Net Income.    The Bank’s net income decreased by $8.8 million to a net loss of  $2.9 million for the three months ended June 30, 2020 compared to net income of $5.9 million for the three months ended June 30, 2019. Pre-tax loss was $2.8 million for the three months ended June 30, 2020, a $9.5 million decrease from the three months ended June 30, 2019. The decrease in pre-tax income reflects an increase of $8.3 million in the provision for loan losses, and a $3.4 million decrease in noninterest income partially offset by a $2.1 million increase in net interest income and a $39,000 decrease in noninterest expense. The provision for income taxes decreased $775,000.

Compared to the first six months of 2019, the Bank’s net income for the six months ended June 30, 2020 decreased $8.8 million to $1.3 million from $10.2 million. Pre-tax income decreased $9.5 million, or 76.3%, due to a $11.1 million increase in provision for loan losses and a $1.1 million decrease in noninterest income partially offset by a  $2.2 million increase in net interest and dividend income and a $616,000 decrease in noninterest expenses. The provision for income taxes decreased $620,000.
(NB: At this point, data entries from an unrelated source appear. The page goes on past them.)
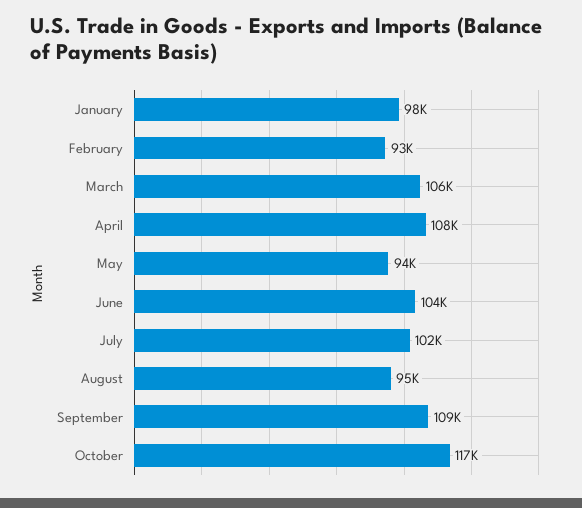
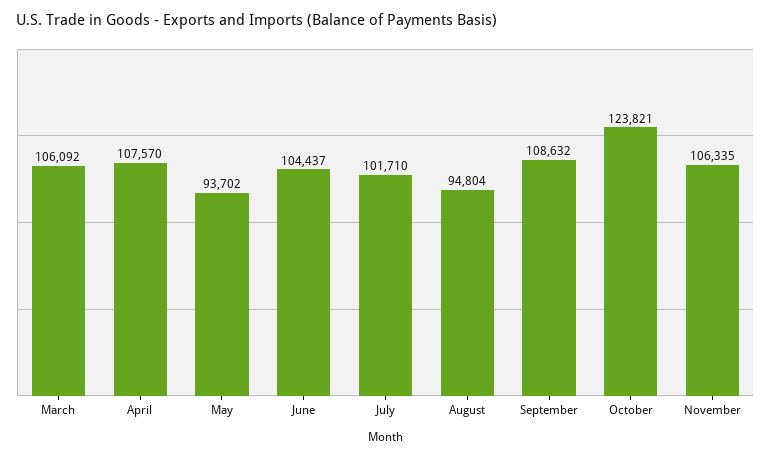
January: 98000 -> none
February: 93000 -> none
October: 117000 -> 123821
November: none -> 106335

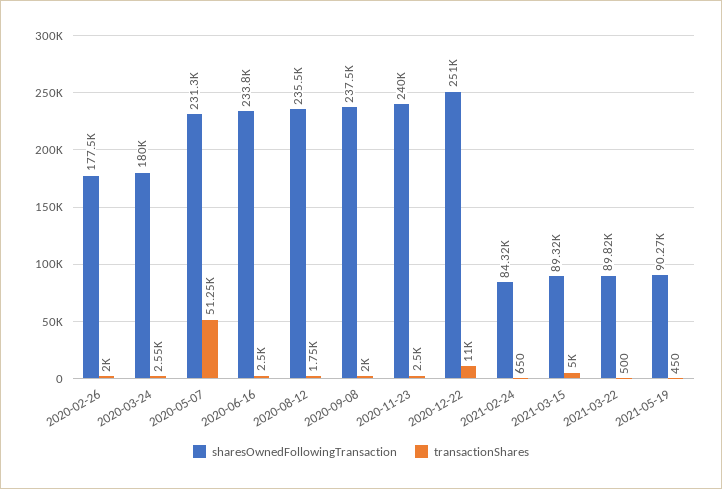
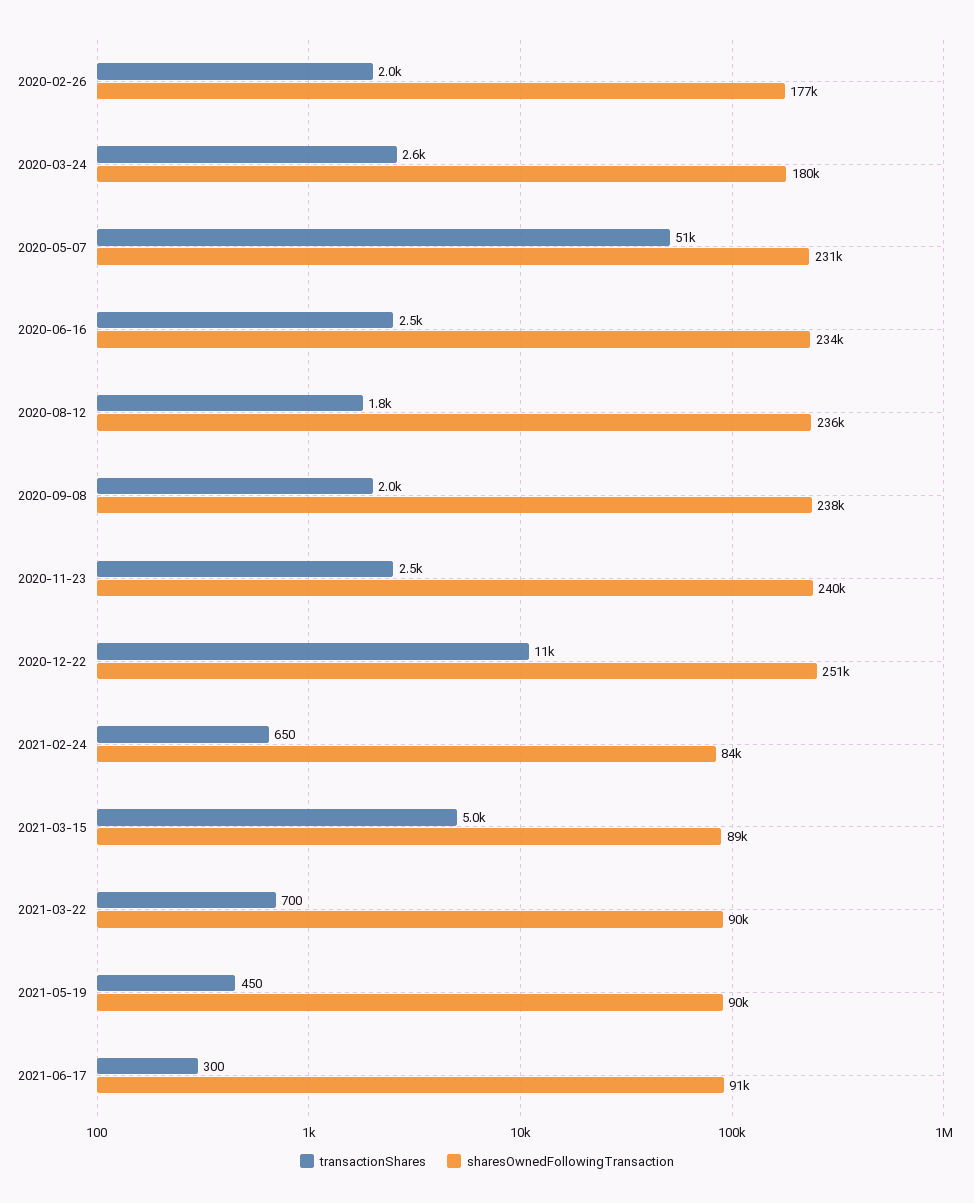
transactionShares, 2021-03-22: 500 -> 700
transactionShares, 2021-06-17: none -> 300
sharesOwnedFollowingTransaction, 2021-06-17: none -> 91000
Provision for Loan Losses.    The provision for loan losses for the three and six months ended June 30, 2020 was $10.0 million and $13.8 million, respectively, compared to provision for loan losses of $1.8 million and $2.6 million, respectively, for the three and six months ended June 30, 2019. Changes in the provision for loan losses are based on management’s assessment of loan portfolio growth and composition changes, historical charge-off trends, and ongoing evaluation of credit quality and current economic conditions.

The provision for loan losses for the three and six months ended June 30, 2020 includes adjustments for our quarterly analysis of our historical and peer loss experience rates, commercial real estate loan growth, and replenishment driven by charge off activity. The three and six months ended June 30, 2020 also include $5.7 million and $7.2 million, respectively of provision directly related to the estimate of inherent losses resulting from the impact of the COVID-19 pandemic. The provision for loan losses for the three and six months ended June 30, 2019 primarily reflected commercial real estate loan growth.

In estimating the provision for the COVID-19 pandemic, management considered economic factors, including unemployment rates and the interest rate environment, the volume and dollar amount of requests for payment deferrals, the loan risk profile of each loan type, and if the loans were purchased. The additional provisions provided to each category ranged from 14 to 26 basis points and amounted to allocations of $1.6 million to the residential real estate portfolio, $3.2 million to the commercial portfolio and $935,000 to the consumer portfolio.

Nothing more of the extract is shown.